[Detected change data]
*** Block opens ***

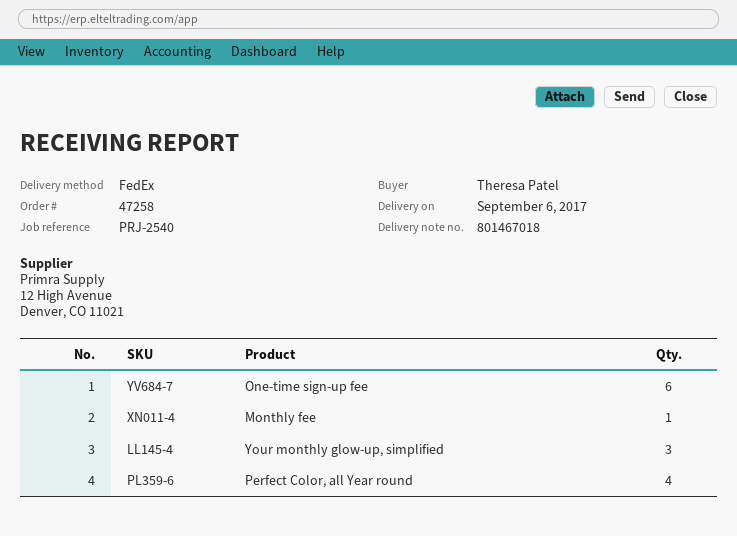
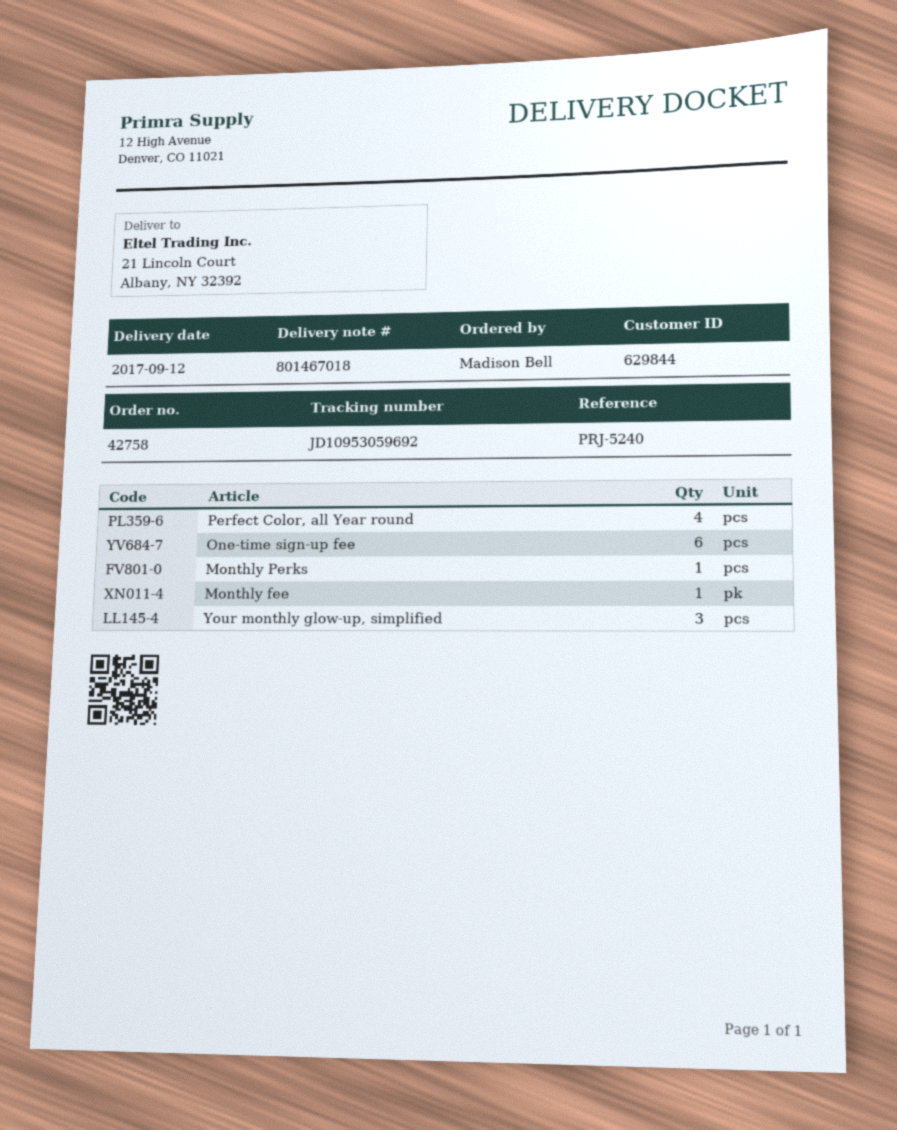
order number: 47258 -> 42758
delivery date: 2017-09-06 -> 2017-09-12
reference: PRJ-2540 -> PRJ-5240
ordered by: Theresa Patel -> Madison Bell
Monthly Perks: none -> 1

*** Block closes ***

• What you need to do:
Transcribe all records verbatim, no pictures.

• Result below:
order number: 47258 -> 42758
delivery date: 2017-09-06 -> 2017-09-12
reference: PRJ-2540 -> PRJ-5240
ordered by: Theresa Patel -> Madison Bell
Monthly Perks: none -> 1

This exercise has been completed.